Editorial: resistir à entrega de nosso patrimônio

De empresa integrada para empresa entregada

 

A BR Distribuidora, privatizada no dia 23 de julho após a Petrobrás se desfazer de um lote de 30% de suas ações, apresentou, em 2018, um resultado positivo de R$ 3,2 bilhões; no primeiro trimestre de 2019, o lucro foi de R$ 477 milhões, 93% maior do que no mesmo período do ano anterior. A BR possui uma rede de 7.703 postos de combustíveis, opera em 99 aeroportos e deixa em caixa cerca de R$ 4 bilhões.
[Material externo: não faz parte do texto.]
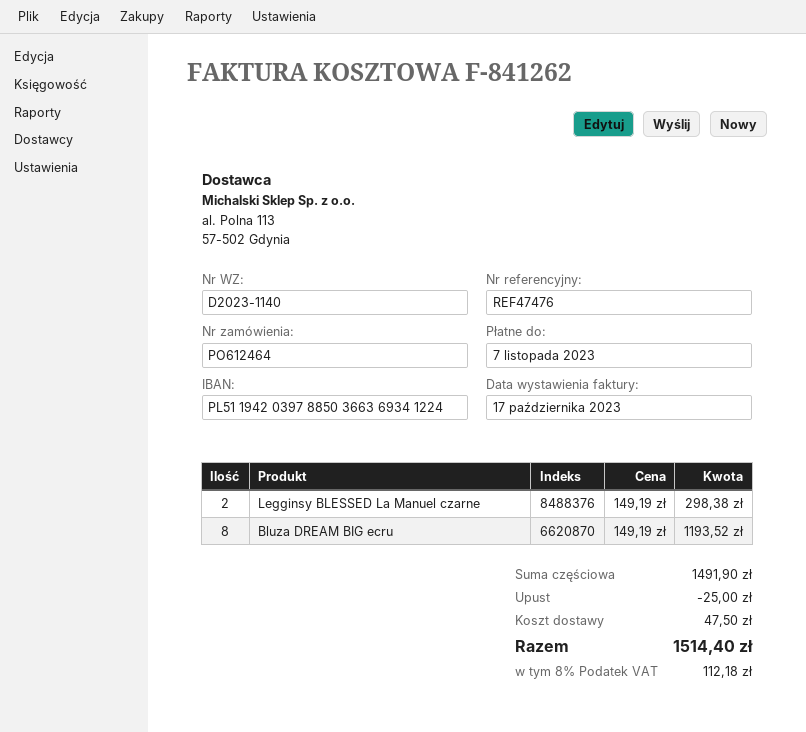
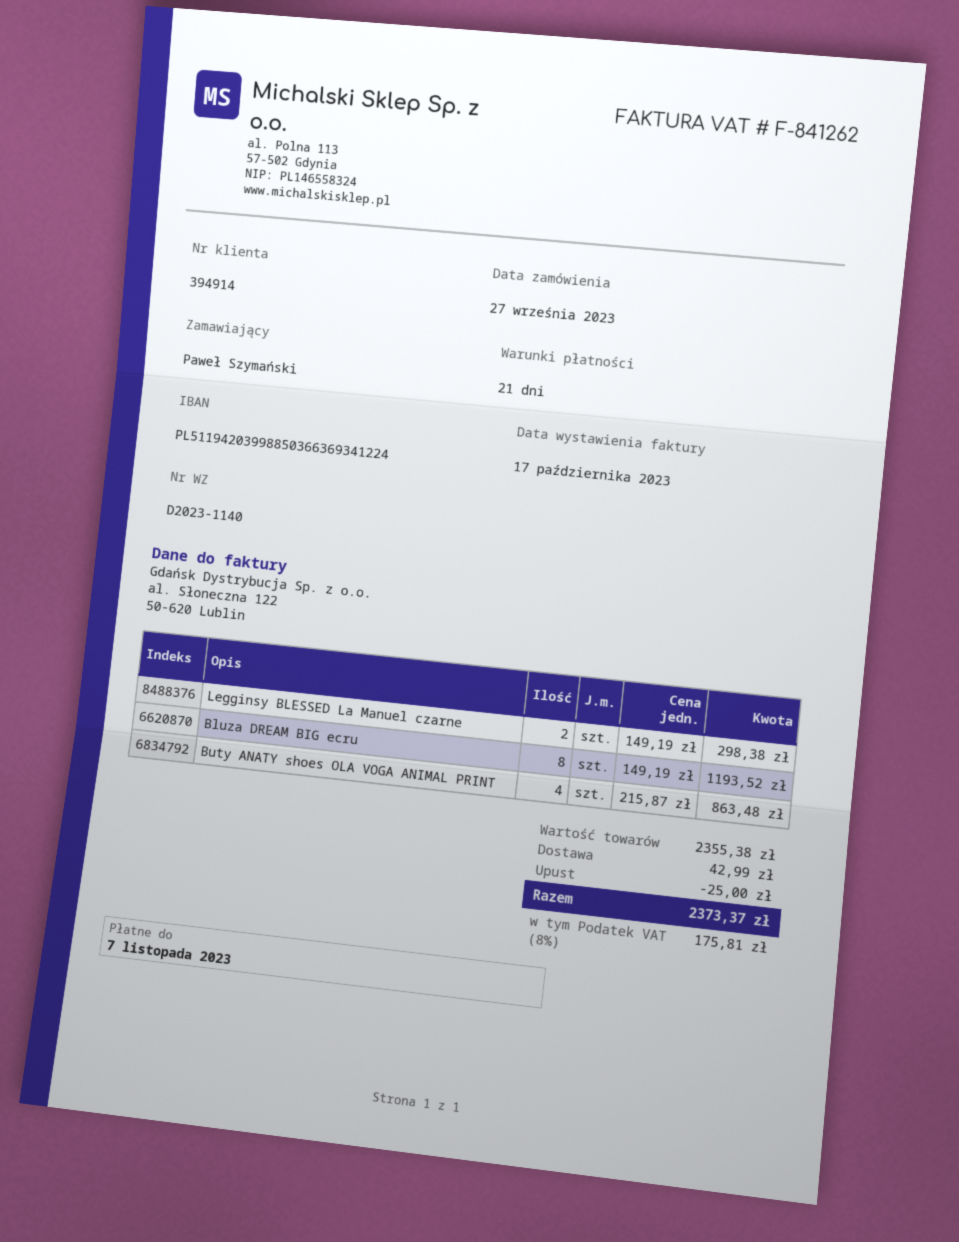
bank account: PL51194203978850366369341224 -> PL51194203998850366369341224
Buty ANATY shoes OLA VOGA ANIMAL PRINT: none -> 4 x 215.87 = 863.48
subtotal: 1491.90 -> 2355.38
shipping: 47.50 -> 42.99
tax: 8% = 112.18 -> 8% = 175.81
total: 1514.40 -> 2373.37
A Petrobrás arrecadou com a venda de suas ações, R$ 8,6 bilhões.

Até 2017, a Petrobrás era detentora de 100% das ações da BR. Naquele ano, sob o governo Temer, a companhia se desfez do primeiro lote das ações; com a venda da semana passada, a Petrobrás fica com apenas 41,25% da BR Distribuidora e não é mais sua controladora. Novo lote será ofertado ao mercado, o que fará com que a participação da Petrobrás na BR caia para 37,5%.

Diante de mais esse desmonte, a Federação Única dos Petroleiros (FUP) e o Sindicato dos Trabalhadores no Comércio de Minérios e Derivados de Petróleo do Estado do Rio de Janeiro (Sintramico) entraram no dia 24 com uma Ação Popular com pedido de tutela de urgência contra a concretização da venda de ações e perda do controle majoritário da estatal.
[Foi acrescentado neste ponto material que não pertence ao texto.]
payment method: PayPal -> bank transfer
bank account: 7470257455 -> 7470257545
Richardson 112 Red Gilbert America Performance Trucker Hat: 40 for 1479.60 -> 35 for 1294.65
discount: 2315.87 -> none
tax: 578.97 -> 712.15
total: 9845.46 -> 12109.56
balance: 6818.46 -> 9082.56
A FUP argumenta que a venda viola “princípios da legalidade, moralidade e eficiência, de matrizes constitucionais” e causa danos irreparáveis ao país, “com efeitos concretos deletérios à sociedade brasileira”, pois “afeta de modo contundente o patrimônio e a coisa pública praticamente irreversível ou de difícil reparação, com efeitos concretos extremamente deletérios à sociedade brasileira”.

A perda do controle da BR Distribuidora traz grande risco para a autonomia da Petrobrás. Vamos lutar, na Justiça e nas ruas, para mudar essa situação.